KURBANIN TARİHİ SERÜVENİ

Yüce Allah insanı yaratmadan önce meleklerine yaratacağı insanın mahiyetini öğreterek, yeryüzünde kendisine halife olarak tayin edeceğini bildirmişti. Melekler: “Yeryüzünde kan dökecek ve fesat çıkaracak kimseleri mi yaratıp halife tayin edeceksin? Oysa biz seni överek tesbih ediyor ve seni takdis ediyoruz?” diye hayretlerini dile getirince Allah: “Ben sizin bilmediklerinizi biliyorum!” buyurmuştu. (Bakara, 30) Ayette meleklerin insan için söyledikleri insanın önemli bir özelliğini ortaya çıkarmaktadır. 

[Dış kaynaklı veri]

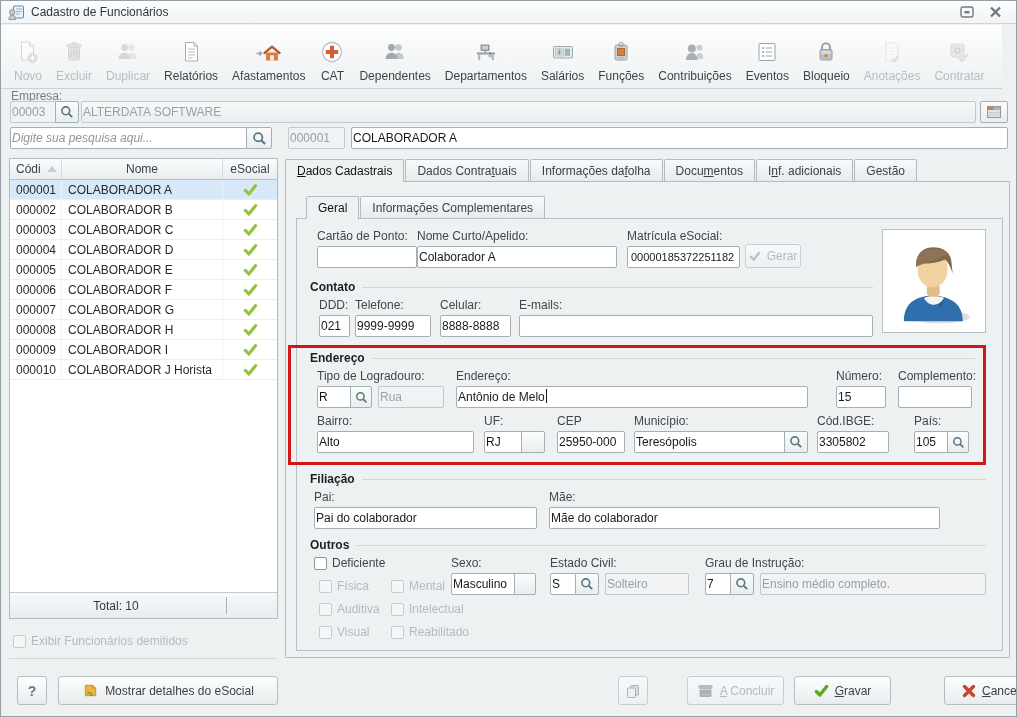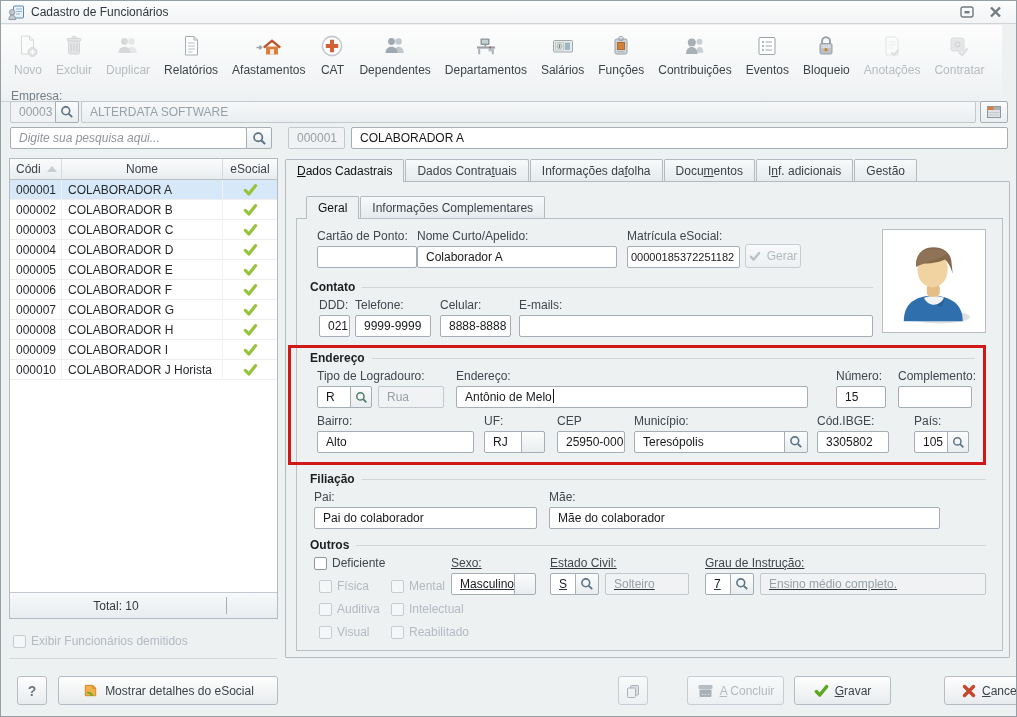"Novo" .toolbar { align-items: flex-start -> center; height: 77px -> 64px }
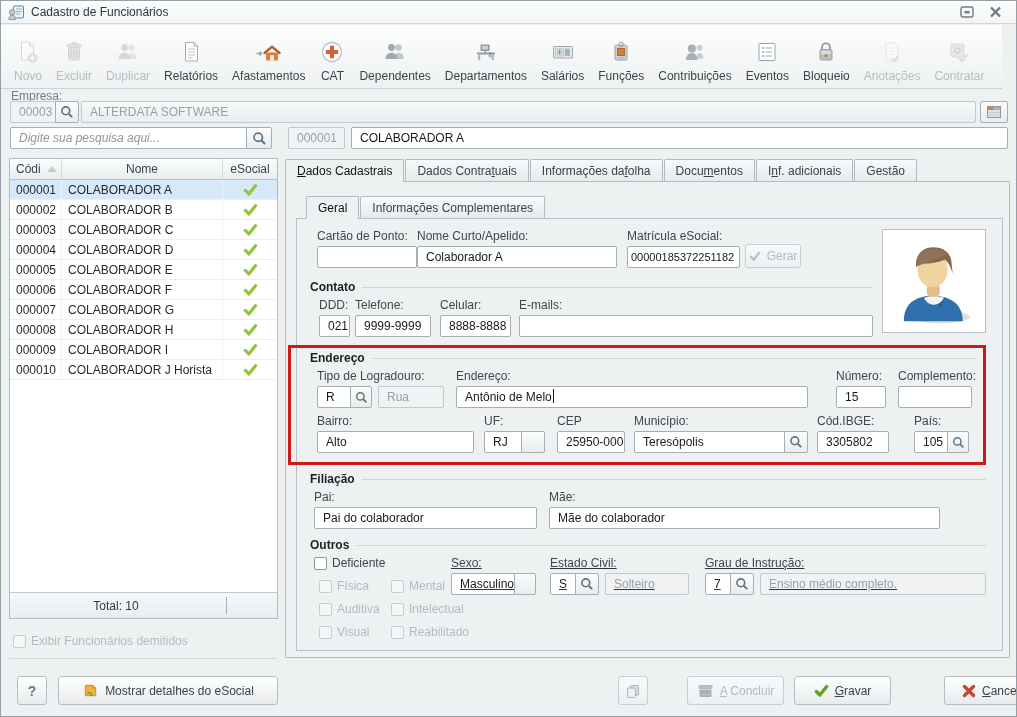"00003" .tb { padding: 0 8px -> 0 1px }
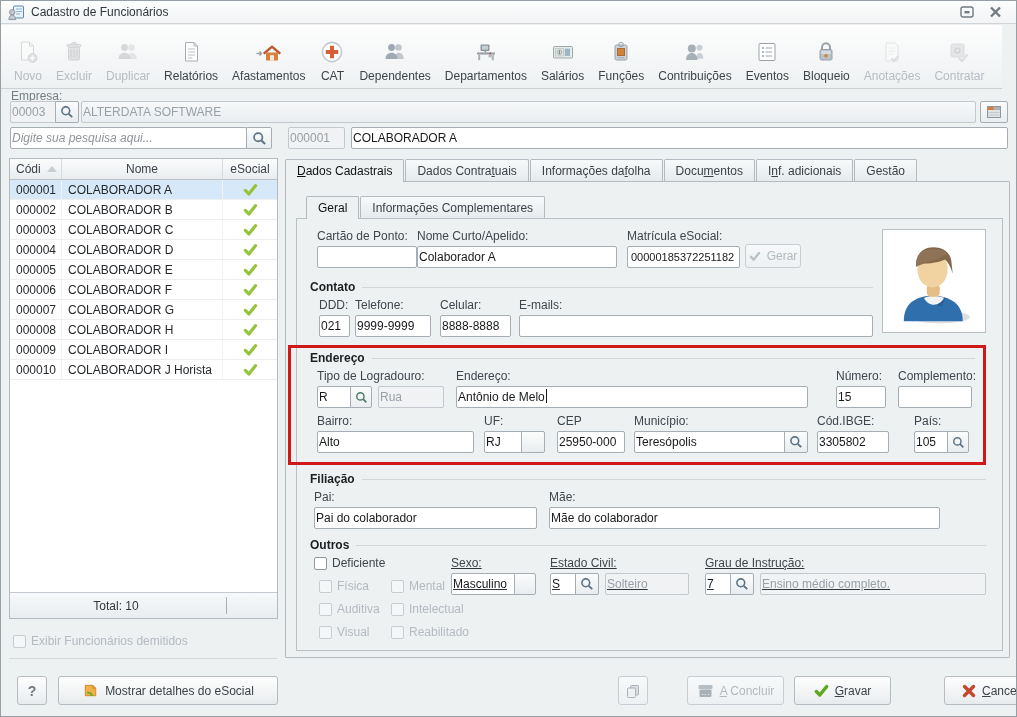"Sexo:" div { text-decoration: underline -> none }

“Yeryüzünde kan döken ve fesat çıkaran” ifadesi insanın yapısında kan dökmeye sevk eden bir saldırganlık içgüdüsü bulunduğuna işaret eder.

İnsanda şehvet, sevgi, merak gibi duyguların yanı sıra eskilerin deyimiyle “Kuvve-i gadabiyye” denilen saldırganlık duygusu da bulunmaktadır. Duygular su gibi sürekli akıntı halindedirler. Suya yol verilmeyip her taraftan kapatılırsa ya taşacak ya da engelleri yıkacaktır. Bu nedenle mutlaka akıntısına yol verilmelidir ki tahribatı önlensin ve istifade edilebilsin. Başta imtihan olmak üzere birçok hikmetlere binaen yaratılışta sınır çizilmeyen insan duyguları, akıntılarına meşru yollar açılarak kontrol altına alınmaktadır. Şehvet duygusu evliliğin meşru kılınmasıyla kontrol altına alındığı gibi, saldırganlık duygusu da kurban ibadetiyle zapt altına alınmıştır. Demek ki kurban, meleklerin “kan dökecek” diye tedirgin oldukları insandaki duygunun zararsız hale gelmesi için akıntısına açılmış meşru bir yoldur. İnsan için yaratılmış olan hayvanların ibadet olarak kurban edilmeleri, insandaki saldırganlığı şeriatın kontrolü altına almış ve büyük faciaları önlemiş olmaktadır. 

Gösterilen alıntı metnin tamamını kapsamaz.